Ed Logg recalled in 2005 that the game was not a financial success. GamesTM wrote that "Xybots was overlooked in arcades due to its complex controls and tricky gameplay" and that its lack of earnings in arcades was the reason no sequel was ever developed. In retrospect, they wrote that the game was "ahead of its time" and "offered a unique experience that similar games of the era were unable to match."

Review scores
| Publication | Score |
|---|---|
| ACE | 77% (ZX) 81% (Atari ST) 55% (Amstrad) |
| Electronic Gaming Monthly | 4/10, 6/10, 5/10, 8/10 (Atari Lynx) |

Award
| Publication | Award |
|---|---|
| Your Sinclair | Megagame |

==Ports==

Lynx box art by Marc Ericksen

In 1989 Xybots was ported to MSX, Commodore 64, Amstrad, ZX Spectrum, Atari ST, and Amiga. In 1991, the Atari Games subsidiary Tengen released a version of the game for the handheld Atari Lynx, developed by the Chicago-based NuFX.

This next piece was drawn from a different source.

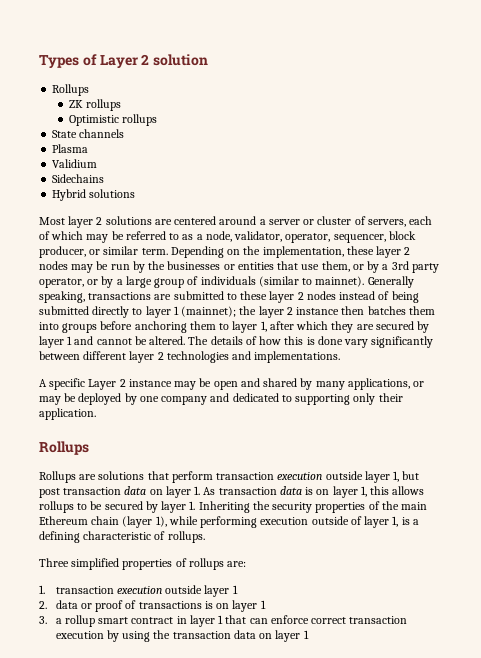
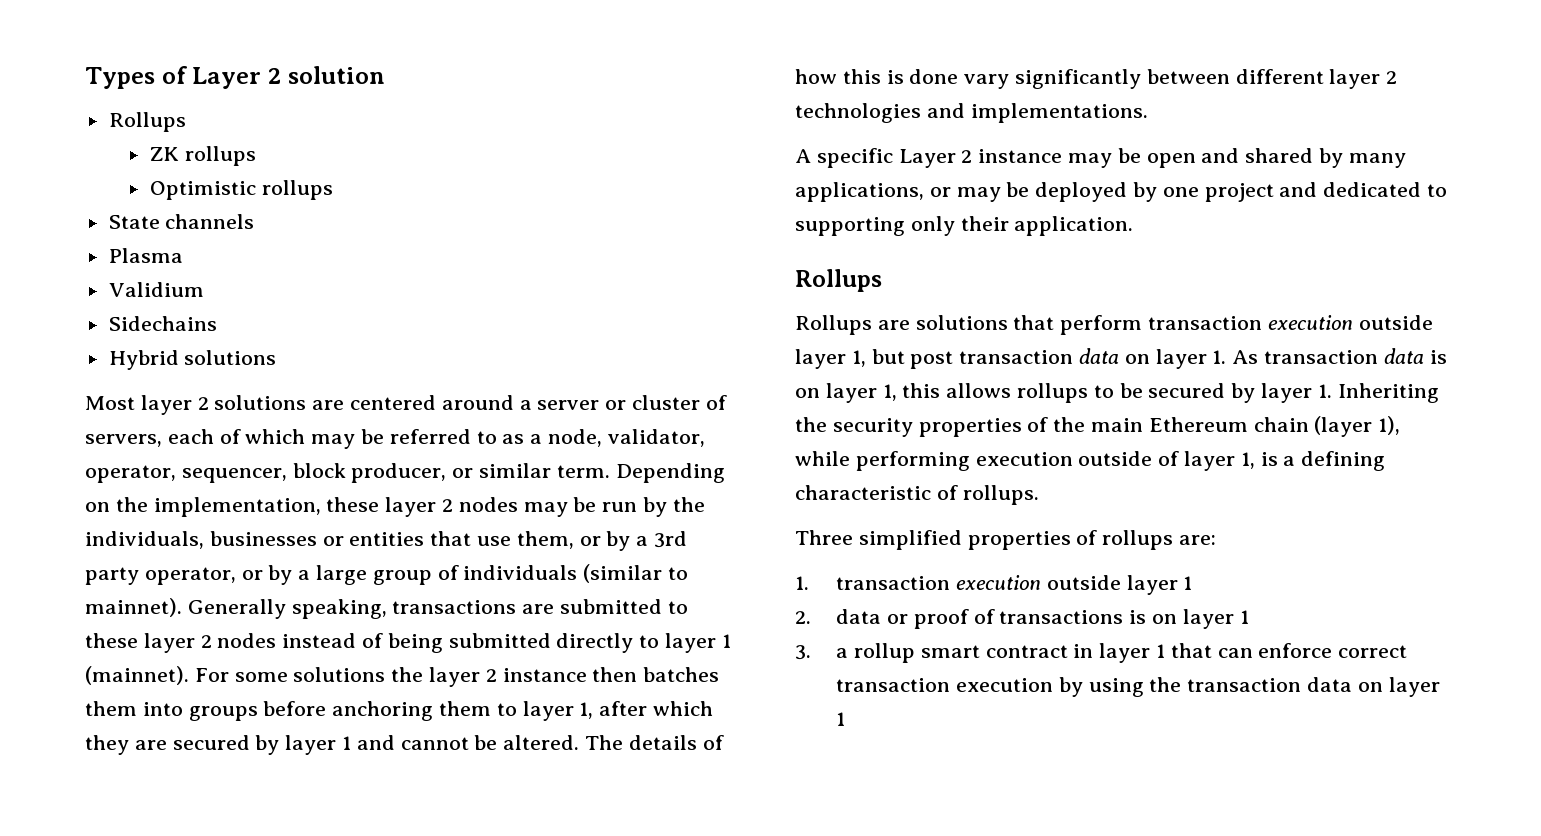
(166, 265) none -> [85,531,204,549] individuals,
[181,306,237,317] (mainnet); -> [85,666,386,685] (mainnet). For some solutions
[161,396,208,405] company -> [1204,183,1274,202] project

A version for the Sega Genesis by Tengen had been announced at the 1990 Winter Consumer Electronics Show alongside ports of the Atari Games titles Paperboy and Hard Drivin', but while the latter two games were released for the system, Xybots was not. A planned Nintendo Entertainment System port from Tengen also went unreleased.

==Legacy==
Having acquired the rights to the Atari Games arcade library through its parent company Williams, Midway released the arcade version of Xybots as part of the 2004 console compilation Midway Arcade Treasures 2, as well as Midway Arcade Treasures Deluxe Edition for Microsoft Windows. The arcade version also saw release on the PSP as part of Midway Arcade Treasures Extended Play.

With the dissolution of Midway in 2009, Warner Bros. Interactive Entertainment picked up the rights to Midway's arcade titles, releasing Xybots for the PlayStation 3 and Xbox 360 as part of Midway Arcade Origins and for various other platforms through the Lego Dimensions Midway Arcade Level Pack.